The answer is, the opportunity exists for all products to some degree...and is a function of market volatility and your costs of trading on your side..(i.e. is it economical for you to trade the stocks in the basket versus the ETF to capture 3 cents in inefficiency, let's say).

Jonathan Liss, SA Editor: Our final question is from Bruce:

My understanding is that there is an issue holding leveraged products during volatile markets, as the daily re-balancing causes a loss even if they move in the right direction (e.g. holding a double long in a volatile but up market is still a losing proposition). Could you comment on this phenomenon?

Scott Freeze, Street One Financial: John would you like to take this one as SBND and LBND seem to be good examples to draw on?

John Hoffman, Invesco PowerShares: Sure. Let's take an example of a leveraged ETF that resets its leverage on a daily basis.

  1. You invest $100 in the double long financial ETF.
  2. The financial index is up 20% today. The ETF will be (2x 20%) or 40%.
  3. You close tonight with $140 in this position. The issuer resets leverage back to the 2x ratio.
  4. Tomorrow the financial index is down 15%. The ETF is down 30%.

You close today with $98 in your account as you lost 30% on $140. So you had an up 40% move followed by a down 30% move and you lost money.

In volatile markets, this daily resetting can significantly impact returns. The products are achieving their objectives (providing 2X the daily return).

Scott Freeze, Street One Financial: We generally tell people that leveraged and inverse products work well when you are in a consistently trending market... Choppy markets, not so well. So if you are very, very certain that you will have a unidirectional short term move in any sector or ETF, that's where the leverage can play to your favor. The "noise" in between erodes your returns.

That said, there exist "monthly" leveraged products now as well, such as SBND and LBND that deserve some consideration.

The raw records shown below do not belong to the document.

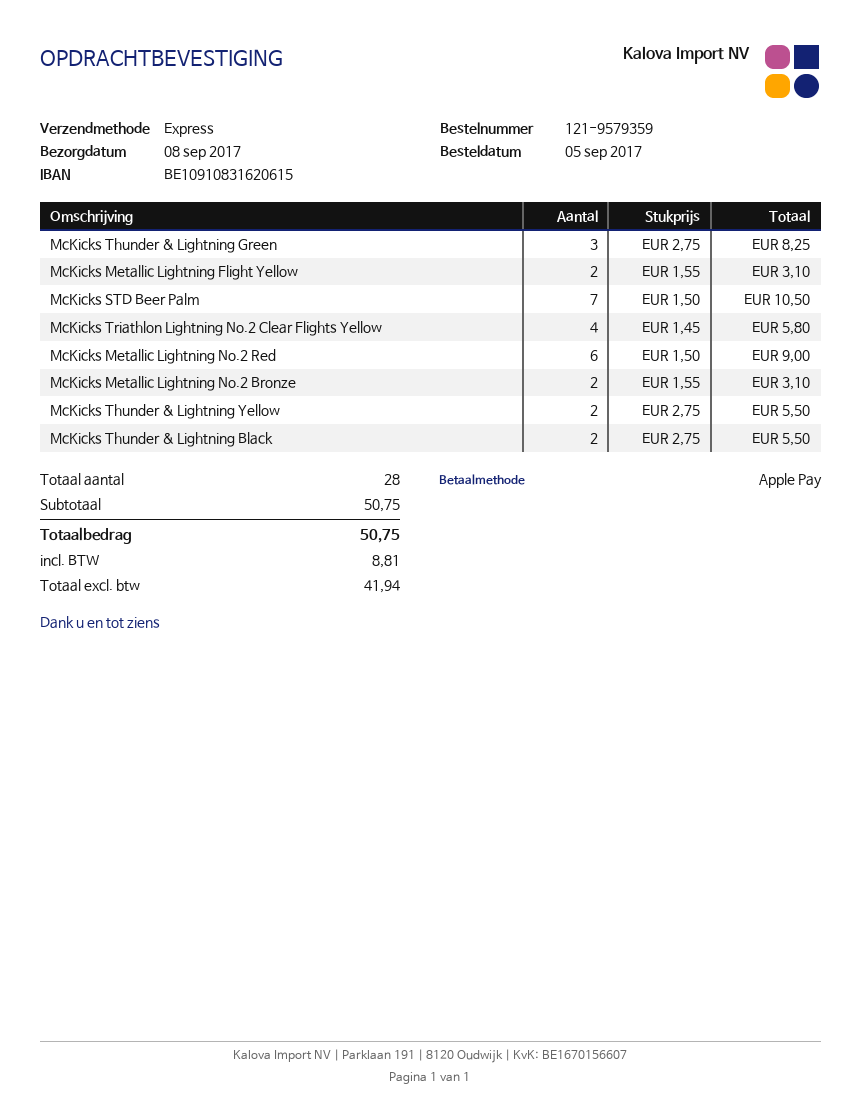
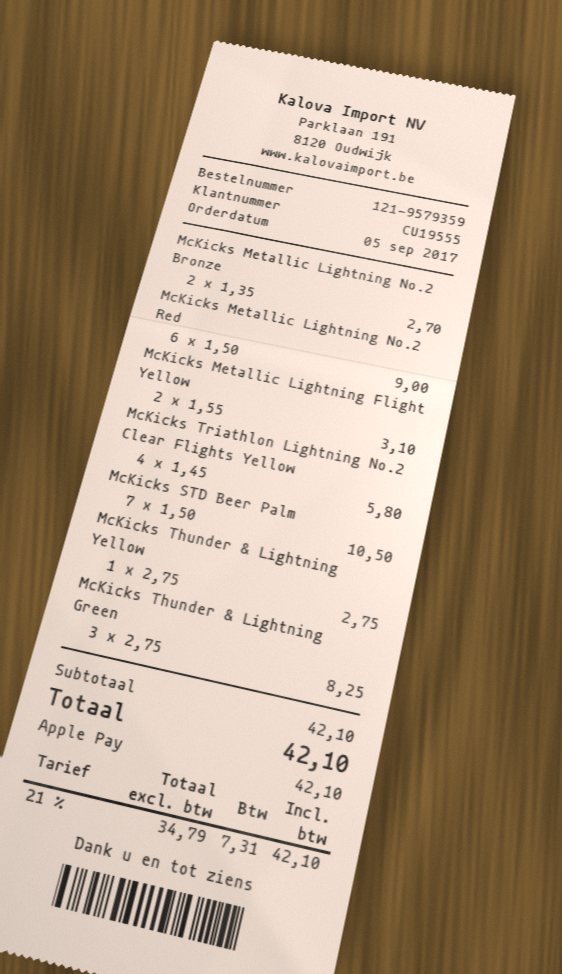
McKicks Metallic Lightning No.2 Bronze: 2 x 1.55 = 3.10 -> 2 x 1.35 = 2.70
McKicks Thunder & Lightning Yellow: 2 x 2.75 = 5.50 -> 1 x 2.75 = 2.75
McKicks Thunder & Lightning Black: 2 x 2.75 = 5.50 -> none
subtotal: 50.75 -> 42.10
net: 41.94 -> 34.79
tax: 8.81 -> 7.31
total: 50.75 -> 42.10

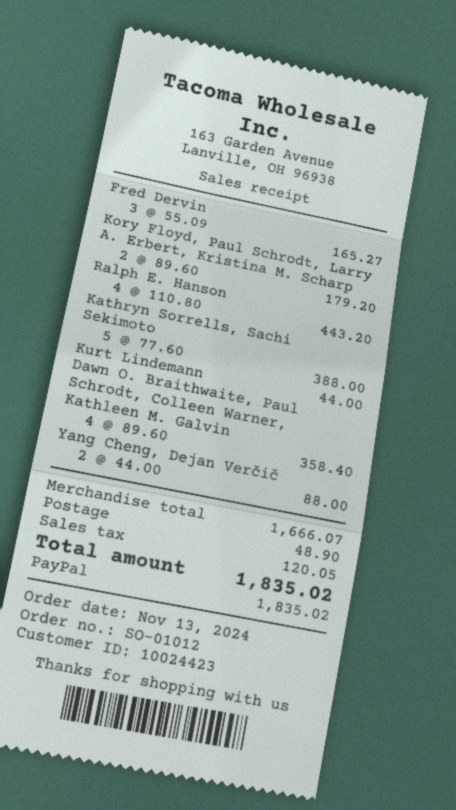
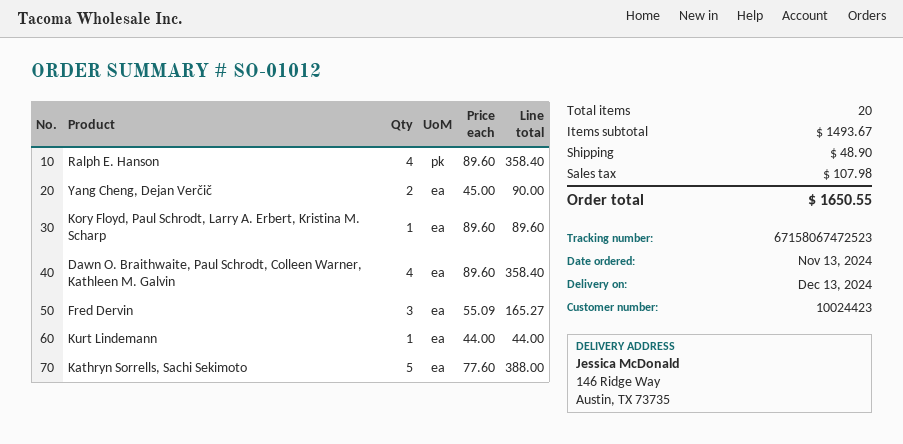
Kory Floyd, Paul Schrodt, Larry A. Erbert, Kristina M. Scharp: 2 x 89.60 = 179.20 -> 1 x 89.60 = 89.60
Ralph E. Hanson: 4 x 110.80 = 443.20 -> 4 x 89.60 = 358.40
Yang Cheng, Dejan Verčič: 2 x 44.00 = 88.00 -> 2 x 45.00 = 90.00
subtotal: 1666.07 -> 1493.67
tax: 120.05 -> 107.98
total: 1835.02 -> 1650.55

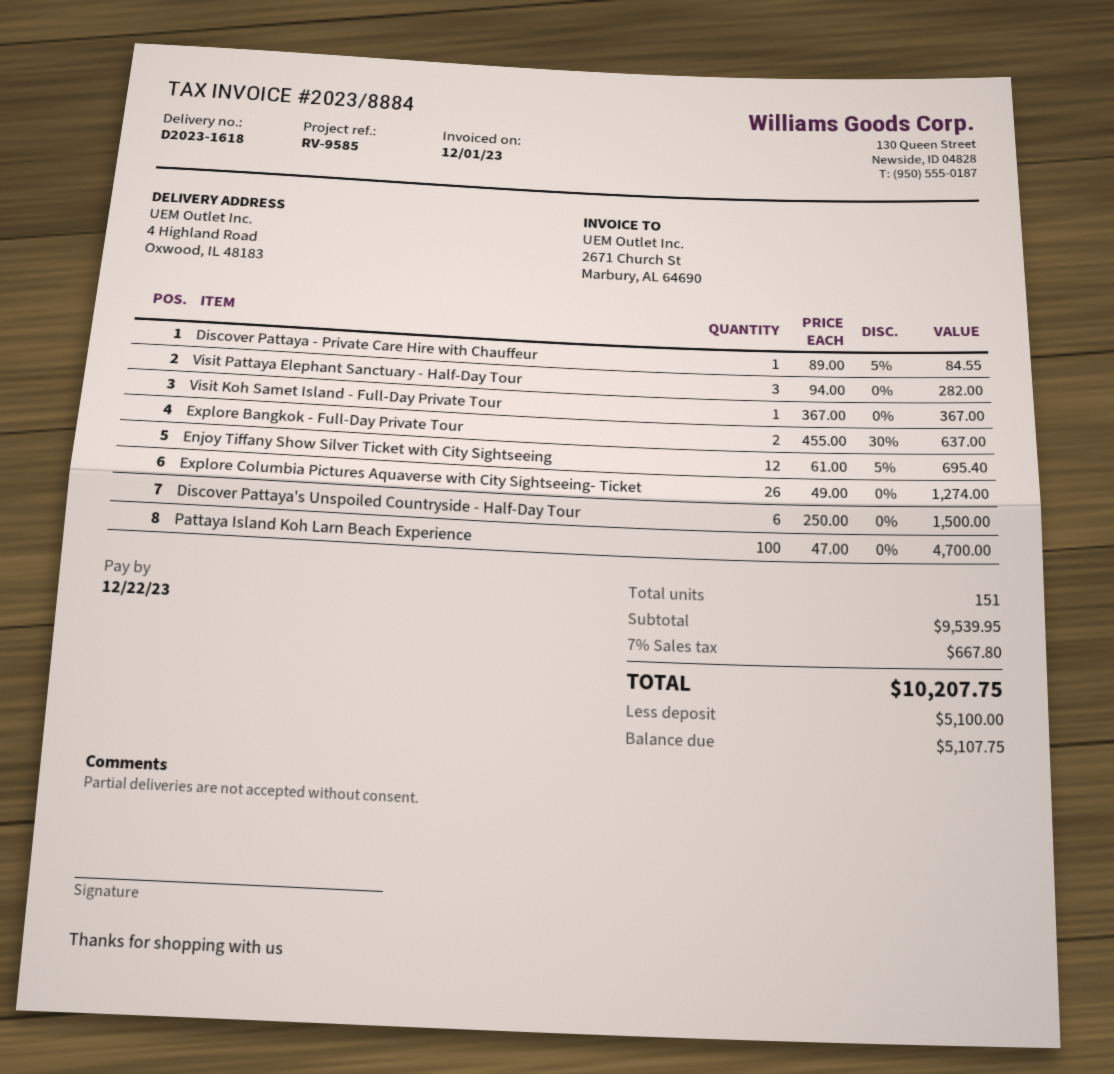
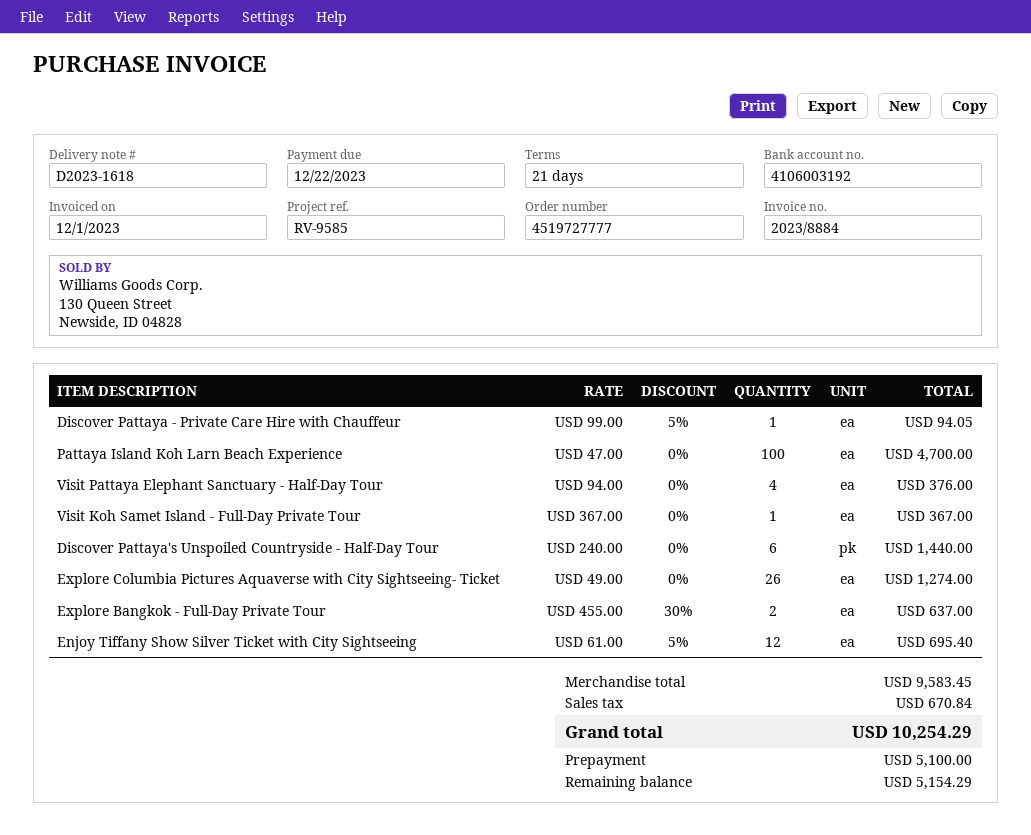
Discover Pattaya - Private Care Hire with Chauffeur: 1 x 89.00 - 5% = 84.55 -> 1 x 99.00 - 5% = 94.05
Visit Pattaya Elephant Sanctuary - Half-Day Tour: 3 x 94.00 = 282.00 -> 4 x 94.00 = 376.00
Discover Pattaya's Unspoiled Countryside - Half-Day Tour: 6 x 250.00 = 1500.00 -> 6 x 240.00 = 1440.00
subtotal: 9539.95 -> 9583.45
tax: 667.80 -> 670.84
total: 10207.75 -> 10254.29
balance: 5107.75 -> 5154.29

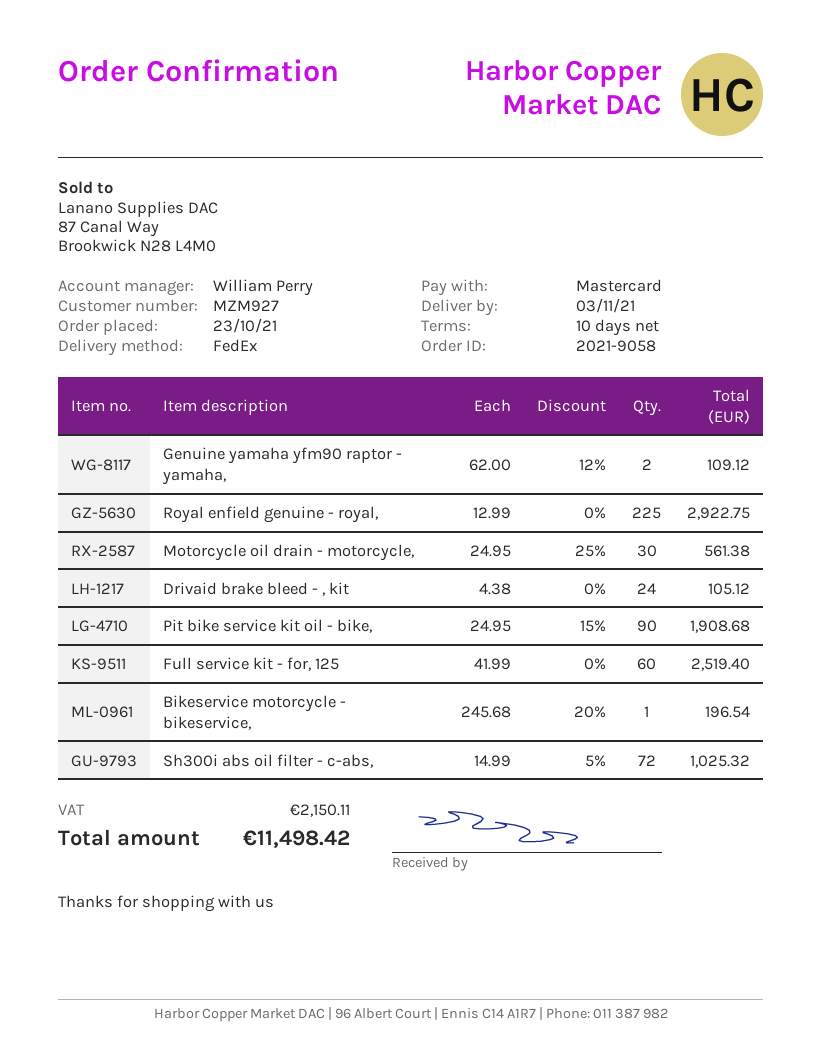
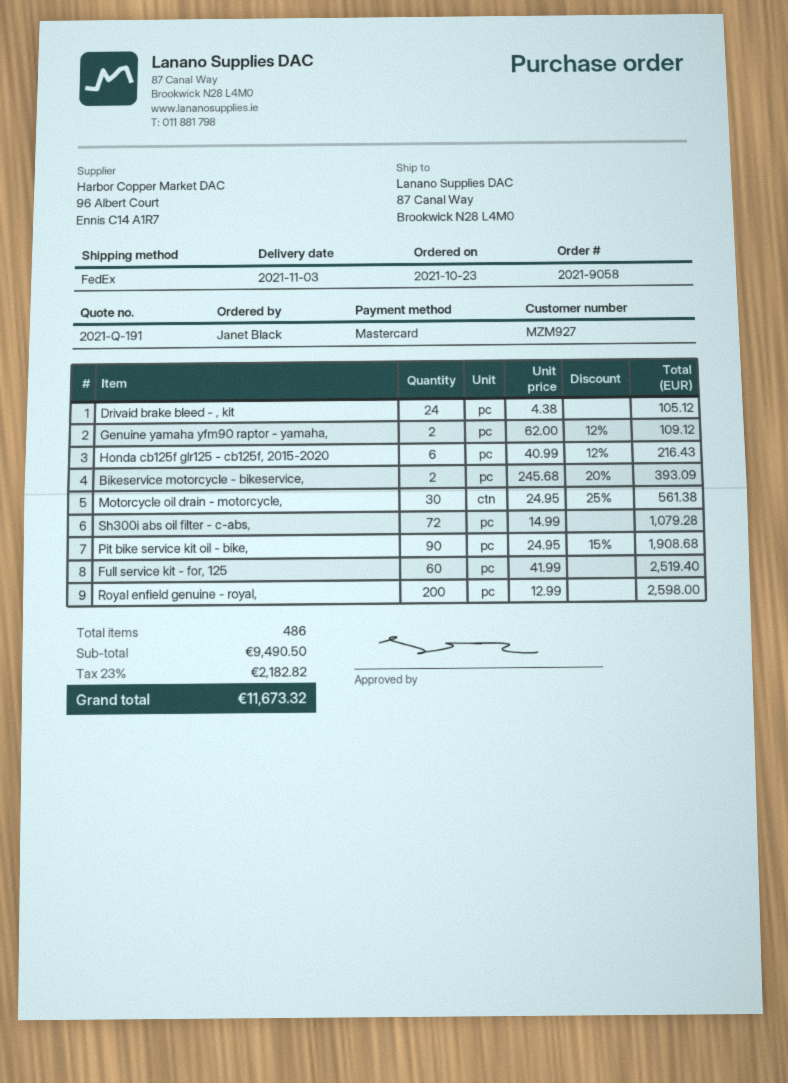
Royal enfield genuine - royal,: 225 x 12.99 = 2922.75 -> 200 x 12.99 = 2598.00
Bikeservice motorcycle - bikeservice,: 1 x 245.68 - 20% = 196.54 -> 2 x 245.68 - 20% = 393.09
Sh300i abs oil filter - c-abs,: 72 x 14.99 - 5% = 1025.32 -> 72 x 14.99 = 1079.28
Honda cb125f glr125 - cb125f, 2015-2020: none -> 6 x 40.99 - 12% = 216.43
tax: 2150.11 -> 2182.82
total: 11498.42 -> 11673.32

John Hoffman, Invesco PowerShares: If you are looking at utilizing leveraged ETPs, understand how frequently the leverage is reset as this will impact your returns. As Scott mentioned, Invesco PowerShares, through our relationship with Deutsche Bank, offers some leveraged commodity and fixed income products that reset leverage on a monthly basis (not daily).

Scott Freeze, Street One Financial: Again it all comes down to looking under the hood and understanding what is "inside" the ETF or ETN, and how you should expect it to act.

Jonathan Liss, SA Editor: Well unfortunately our time is up for today. This has been extremely enlightening. I want to thank both of our panelists: John Hoffman of PowerShares and Scott Freeze of Street One Financial (with an assist from Paul Weisbruch). Thanks for joining.